Setzt sich dieser Trend im kommenden Jahr fort?

Ja, Zentralbanken bauen ihre Währungsreserven weiter ab. Es findet eine De-Dollarisierung statt, und auf der Bühne der Weltpolitik bilden sich neue Koalitionen, wo sich grosse Staaten wie China, Indien und Brasilien zusammenschliessen und daran arbeiten, vielleicht sogar eine eigene Währung auf den Markt zu bringen, die man durchaus zu einem gewissen Prozentsatz mit Gold absichern möchte.

Wie wichtig sind Währungsschwankungen für die Goldpreisbildung bzw. den Goldhandel?

Sie sind sehr wichtig, weil Gold international in Dollar gehandelt wird. Fällt der Dollar, steigt üblicherweise der Goldpreis. In der Regel bewegen sich die US-Währung und das gelbe Edelmetall in entgegengesetzte Richtungen. Ein schwächerer Greenback macht die Fluchtwährung Dollar an sich unattraktiver und Gold für ausländische Investoren günstiger.

Der Franken ist übrigens die am stärksten durch Gold gedeckte Währung der Welt. Vielleicht ist das auch ein Grund, warum der Franken gegenüber dem Euro oder dem Dollar so stark ist.

Generell stehen Edelmetalle unter dem Aspekt der Nachhaltigkeit häufig in der öffentlichen Kritik.
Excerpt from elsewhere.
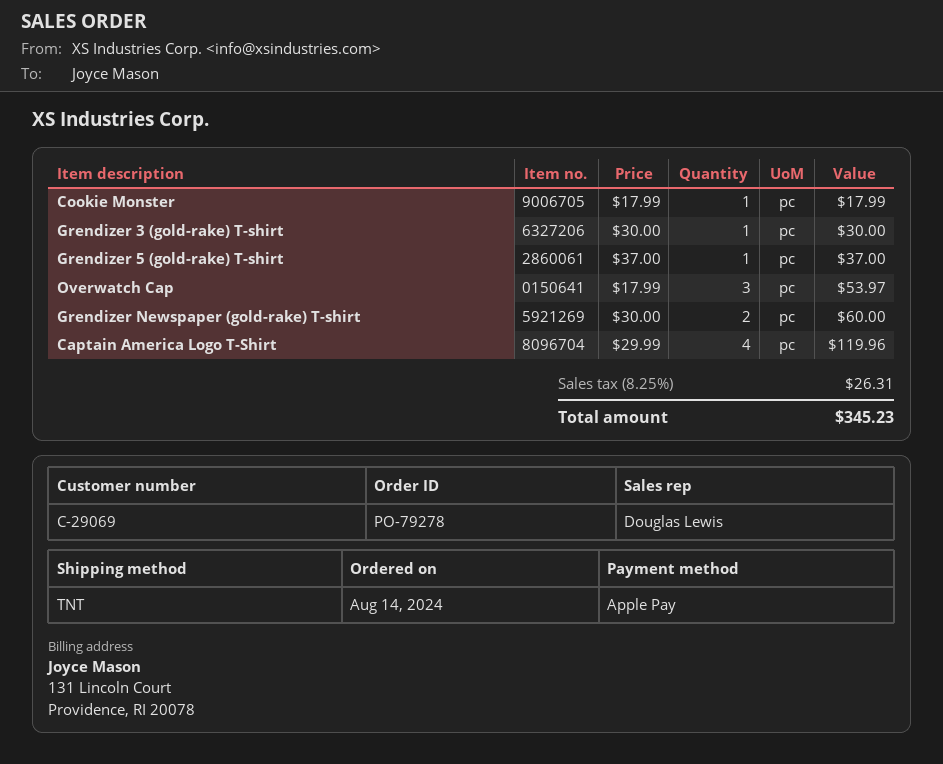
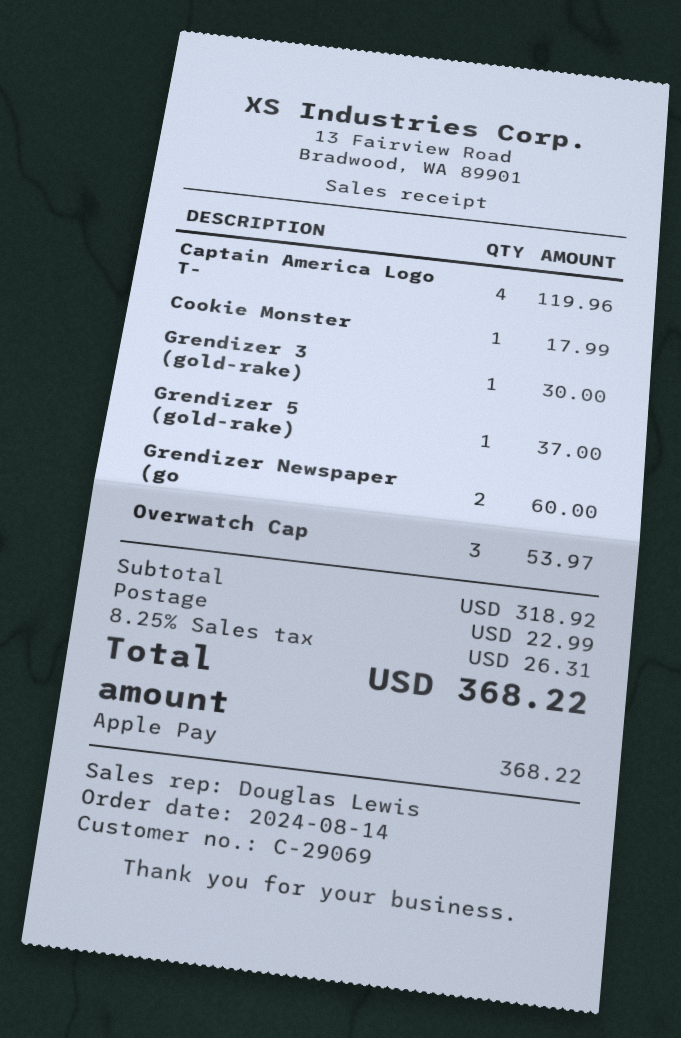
shipping: none -> 22.99
total: 345.23 -> 368.22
Was hat sich aus Sicht des Umweltschutzes in letzter Zeit verbessert?

Schwarze Schafe gibt es immer, aber in der Goldindustrie hat sich in den letzten Jahrzehnten viel getan. Die Goldbranche ist allerdings schlecht darin, diese positiven Entwicklungen gut zu vermarkten. Ein ganz wichtiges Kriterium für Nachhaltigkeit ist zum Beispiel das Zertifikat der London Bullion Market Association (LBMA).

«Wir können mit der Hälfte der Marge der Banken operieren»

Es steht für strengste und höchste Qualitätsanforderungen, unter anderem bei den Umweltrichtlinien der Minen oder den Produktionsbedingungen der Goldbarren. Wer einen Barren von Schweizer Scheideanstalten wie Valcambi oder Argor-Heraeus kauft, kann ebenfalls sicher sein, dass es ein Barren mit gutem Gewissen ist.

Wie entwickelt sich die Zusammenarbeit von Philoro mit Schweizer Banken?

Immer mehr Banken sind offen für Kooperationen im Goldhandel. Wir haben eine effiziente und gut funktionierende IT-Infrastruktur, die es uns erlaubt, mit tieferen Kosten zu operieren. Ich muss nicht zehn, zwölf Prozent auf das Goldvreneli aufschlagen, um mit dem Produkt kostendeckend zu arbeiten.

Wir können einfach mit der Hälfte der Marge der Banken operieren, auch weil wir nicht die gleiche personelle Infrastruktur haben und zudem einen spezialisierten Handel. Das macht uns als Kooperationspartner attraktiv.

Eine Auswahl der Philoro-Goldprodukte ist seit Oktober in einigen grösseren Poststellen sowie online im Postshop erhältlich. Wie ist die neue Zusammenarbeit mit der Schweizerischen Post angelaufen?

Ich habe noch nie eine so gute Projektplanung erlebt wie mit der Post. Sie hat ein eigenes Team gebildet, das sich nur um die Edelmetalle kümmert. Wir befinden uns noch in der Pilotphase. Am Point of Sale ist es vorerst auf sechs bis acht Filialen beschränkt, da ist noch viel Luft nach oben. Online läuft es schon sehr gut.

Die Zusammenarbeit mit der Post war eine Überraschung, zuvor auch die Lancierung des Gold Crypto Vreneli. Welche Überraschungen erwarten uns nächstes Jahr?

Wir haben immer mindestens zwei Asse im Ärmel. Im nächsten Jahr wird es auf jeden Fall eine Neuauflage des Phygital Asset Coin geben, der neben dem realen Goldwert auch die Vorzüge der Blockchain-Technologie verkörpert.

In Zusammenarbeit mit dem Schweizer Eishockeyverband, so viel darf ich jetzt schon verraten, wird ein neues Produkt auf den Markt kommen. Der Launch ist für April oder Mai geplant.


Christian Brenner studierte Publizistik und Kommunikationswissenschaften. Seit 2017 ist er Geschäftsführer von Philoro Schweiz, einem inhabergeführten Familienunternehmen der Philoro Holding. Er ist zudem Verwaltungsrat der Philoro Global Trading, der Philoro North America und der Philoro International Holding. Zuvor hatte er 2011 bis 2021 als Geschäftsführer der Philoro Edelmetalle GmbH in Deutschland agiert. Er ist darüber hinaus Gastdozent an der Universität St. Gallen (HSG) und Mitglied mehrerer Handelsausschüsse der IHK.